The mathematical argument

AdamW's update rule, rewritten as a pure scaling operation:

Standard AdamW:
  M_t = β₁M_{t-1} + (1-β₁)G_t               # first moment
  V_t = β₂V_{t-1} + (1-β₂)G_t²               # second moment
  G̃_t = M_t / (√V_t + ε)                     # scaled gradient
  W_{t+1} = W_t - η·G̃_t - η·λ·W_t           # weight update

Rewritten as scaling:
  W_{t+1} = W_t - η · (G̃_t/G_t) · G_t       # S = G̃_t/G_t is the scaling matrix

The scaling matrix S ∈ ℝ^{m×n} is element-wise: each weight gets its own learning rate.
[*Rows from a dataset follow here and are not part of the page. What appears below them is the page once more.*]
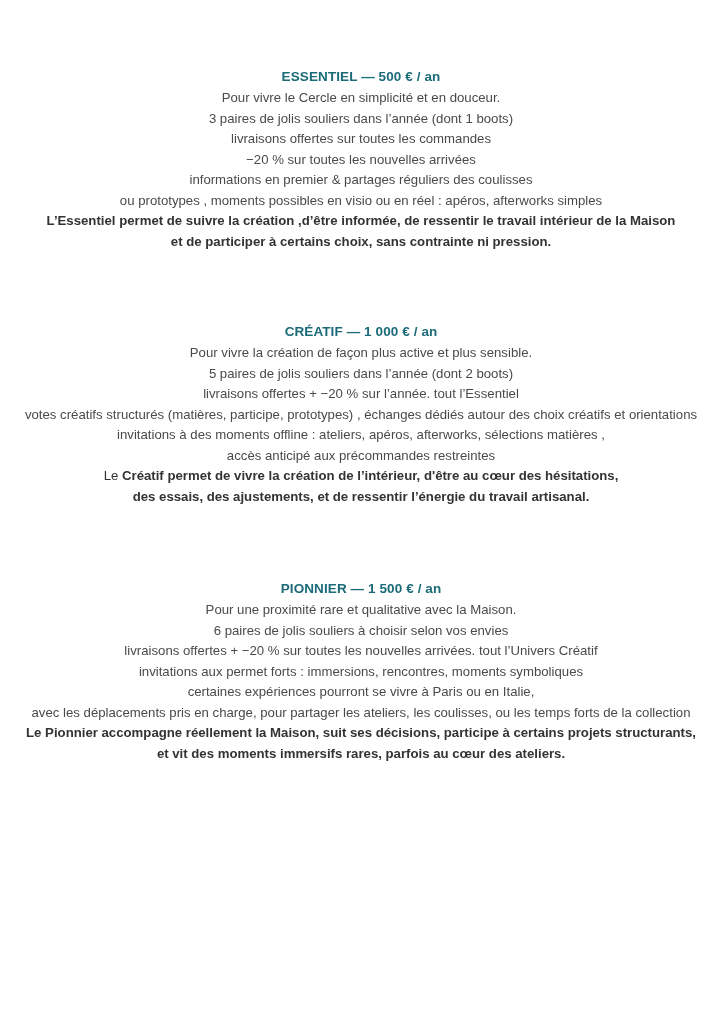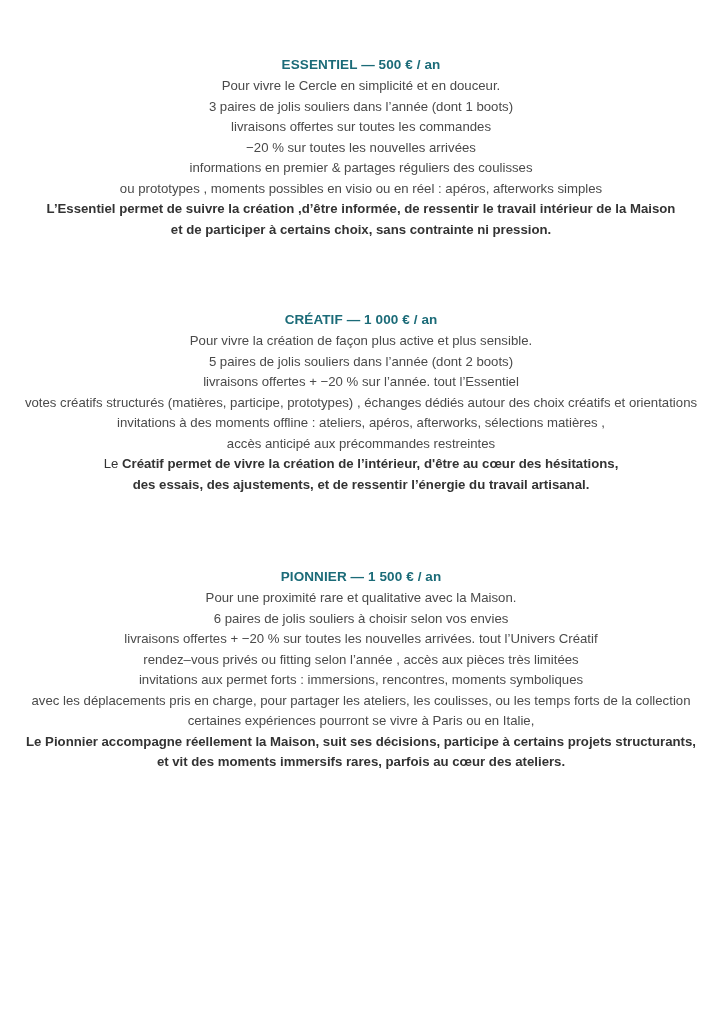--- a/index.html
+++ b/index.html
@@ -21,7 +21,7 @@
     width: 722px;
     height: 1024px;
     box-sizing: border-box;
-    padding: 0 4px;
+    padding: 12px 4px;
     overflow: hidden;
   }
 

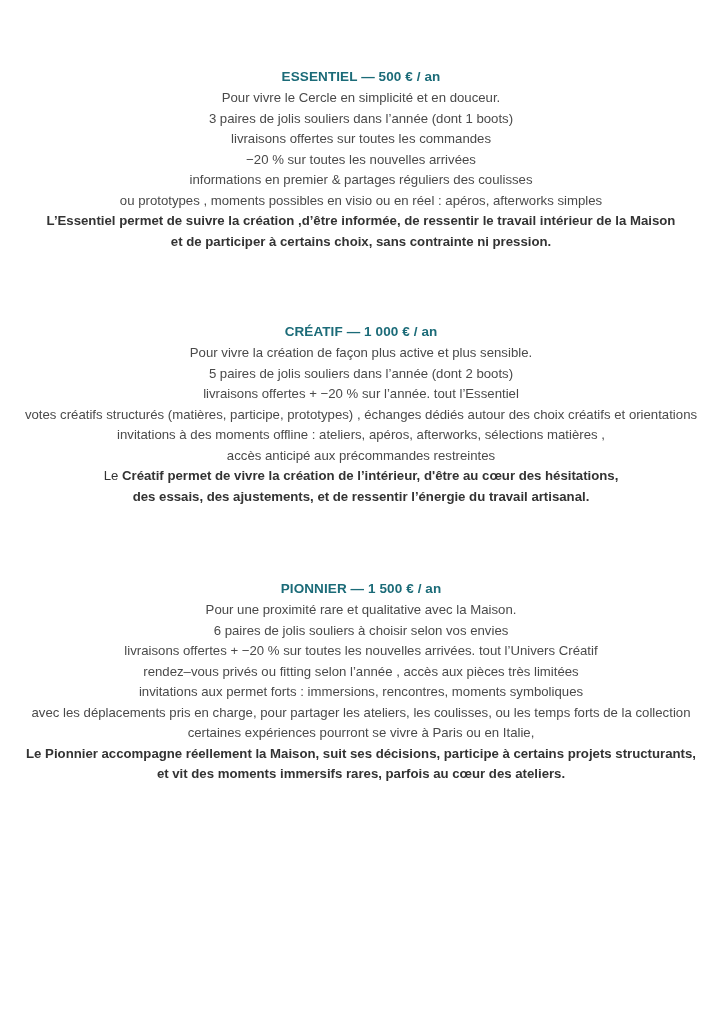--- a/index.html
+++ b/index.html
@@ -109,7 +109,6 @@
         <p class="tier-line">Pour une proximité rare et qualitative avec la Maison.</p>
         <p class="tier-line">6 paires de jolis souliers à choisir selon vos envies</p>
         <p class="tier-line">livraisons offertes + −20 % sur toutes les nouvelles arrivées. tout l’Univers Créatif</p>
-        <p class="tier-line">rendez–vous privés ou fitting selon l’année , accès aux pièces très limitées</p>
         <p class="tier-line">invitations aux permet forts : immersions, rencontres, moments symboliques</p>
         <p class="tier-line">avec les déplacements pris en charge, pour partager les ateliers, les coulisses, ou les temps forts de la collection</p>
         <p class="tier-line">certaines expériences pourront se vivre à Paris ou en Italie,</p>

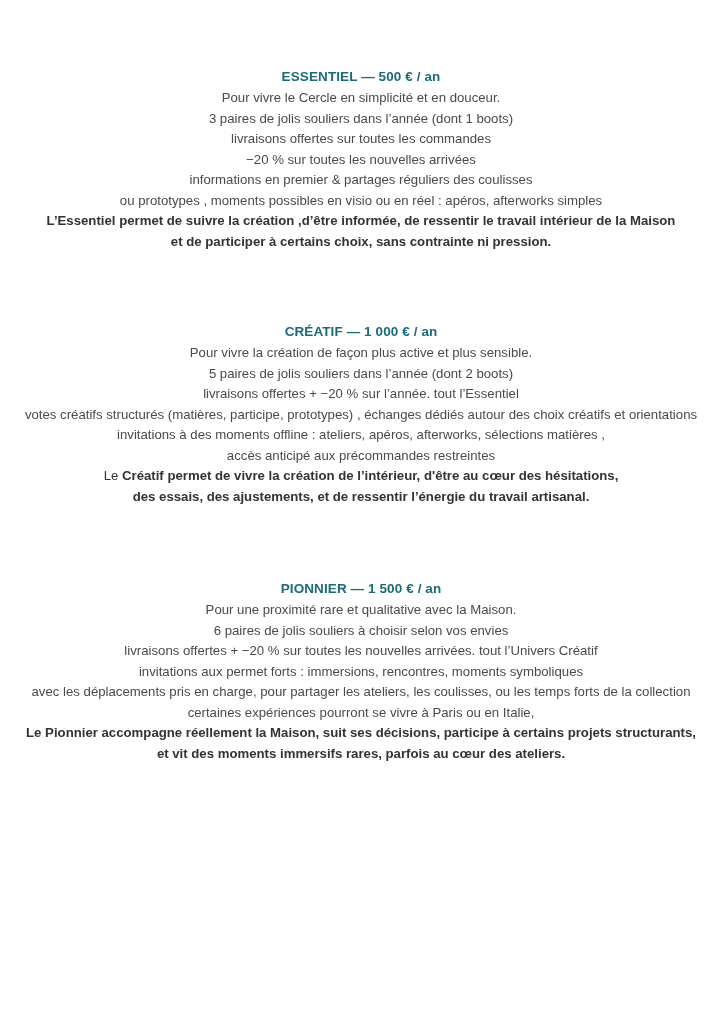--- a/index.html
+++ b/index.html
@@ -110,8 +110,8 @@
         <p class="tier-line">6 paires de jolis souliers à choisir selon vos envies</p>
         <p class="tier-line">livraisons offertes + −20 % sur toutes les nouvelles arrivées. tout l’Univers Créatif</p>
         <p class="tier-line">invitations aux permet forts : immersions, rencontres, moments symboliques</p>
+        <p class="tier-line">certaines expériences pourront se vivre à Paris ou en Italie,</p>
         <p class="tier-line">avec les déplacements pris en charge, pour partager les ateliers, les coulisses, ou les temps forts de la collection</p>
-        <p class="tier-line">certaines expériences pourront se vivre à Paris ou en Italie,</p>
         <p class="tier-line is-bold">Le Pionnier accompagne réellement la Maison, suit ses décisions, participe à certains projets structurants,</p>
         <p class="tier-line is-bold">et vit des moments immersifs rares, parfois au cœur des ateliers.</p>
       </div>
The paper's key observation: this per-element granularity is unnecessary. S can be coarsened to:

Channel-wise: one scaling factor per column (or row), s_j for channel j
Tensor-wise: one scalar for the whole tensor (Apollo-Mini)
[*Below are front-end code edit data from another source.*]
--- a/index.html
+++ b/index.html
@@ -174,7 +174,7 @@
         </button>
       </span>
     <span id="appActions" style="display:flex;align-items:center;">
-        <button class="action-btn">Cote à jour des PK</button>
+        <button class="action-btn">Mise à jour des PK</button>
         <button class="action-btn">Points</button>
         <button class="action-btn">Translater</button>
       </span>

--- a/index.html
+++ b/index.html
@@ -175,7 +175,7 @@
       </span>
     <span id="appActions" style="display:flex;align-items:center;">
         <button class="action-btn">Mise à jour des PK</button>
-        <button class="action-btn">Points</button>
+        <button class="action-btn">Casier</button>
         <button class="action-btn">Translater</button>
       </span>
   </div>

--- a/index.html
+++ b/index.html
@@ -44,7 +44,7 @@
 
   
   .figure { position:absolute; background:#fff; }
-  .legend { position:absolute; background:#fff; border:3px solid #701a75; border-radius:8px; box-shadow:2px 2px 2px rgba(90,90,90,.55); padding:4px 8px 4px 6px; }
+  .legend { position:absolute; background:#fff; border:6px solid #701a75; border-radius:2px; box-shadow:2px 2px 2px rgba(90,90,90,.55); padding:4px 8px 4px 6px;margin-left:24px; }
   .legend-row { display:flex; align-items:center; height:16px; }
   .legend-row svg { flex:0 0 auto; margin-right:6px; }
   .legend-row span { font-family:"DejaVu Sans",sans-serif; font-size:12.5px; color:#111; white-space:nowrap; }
Channel-wise scaling factor (equation 3)

s_j = ‖G̃_t[:,j]‖₂ / ‖G_t[:,j]‖₂

This computes the ratio of norms between the Adam-scaled gradient and the raw gradient for each channel. It tells you: "how much should this channel's gradient be amplified or dampened?"

The paper shows empirically that channel-wise scaling achieves slightly BETTER perplexity than element-wise (24.43 vs 25.08 on LLaMA-130M). The coarsening acts as implicit regularization.
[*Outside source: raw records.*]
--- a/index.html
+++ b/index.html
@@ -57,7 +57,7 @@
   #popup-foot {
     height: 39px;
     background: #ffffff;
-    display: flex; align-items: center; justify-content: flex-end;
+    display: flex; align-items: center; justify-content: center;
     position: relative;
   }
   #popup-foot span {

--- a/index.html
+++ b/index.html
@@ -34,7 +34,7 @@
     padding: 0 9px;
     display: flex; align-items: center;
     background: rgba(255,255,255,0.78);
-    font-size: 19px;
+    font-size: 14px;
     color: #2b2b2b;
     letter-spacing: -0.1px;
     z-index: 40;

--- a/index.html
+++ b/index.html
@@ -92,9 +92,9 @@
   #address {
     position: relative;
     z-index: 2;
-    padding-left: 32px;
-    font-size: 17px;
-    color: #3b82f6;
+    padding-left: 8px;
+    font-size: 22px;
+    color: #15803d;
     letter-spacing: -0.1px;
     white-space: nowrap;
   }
Apollo: Approximating the Scaling Factor

Computing channel-wise scaling still requires the full M_t and V_t matrices. Apollo's contribution: approximate s_j using a low-rank auxiliary optimizer.

Algorithm (Algorithm 1)

Input: W ∈ ℝ^{m×n} (m ≤ n), lr η, scale factor α, rank r
Initialize: t = 0

repeat:
  G_t = ∇φ(W_t)                              # full gradient

  # Step 1: Project to low-rank space
  if t mod T = 0:
    P_t ← N(0, 1/r)                          # new random projection [r×m]
    seed ← random
  R_t = P_t · G_t                             # projected gradient [r×n]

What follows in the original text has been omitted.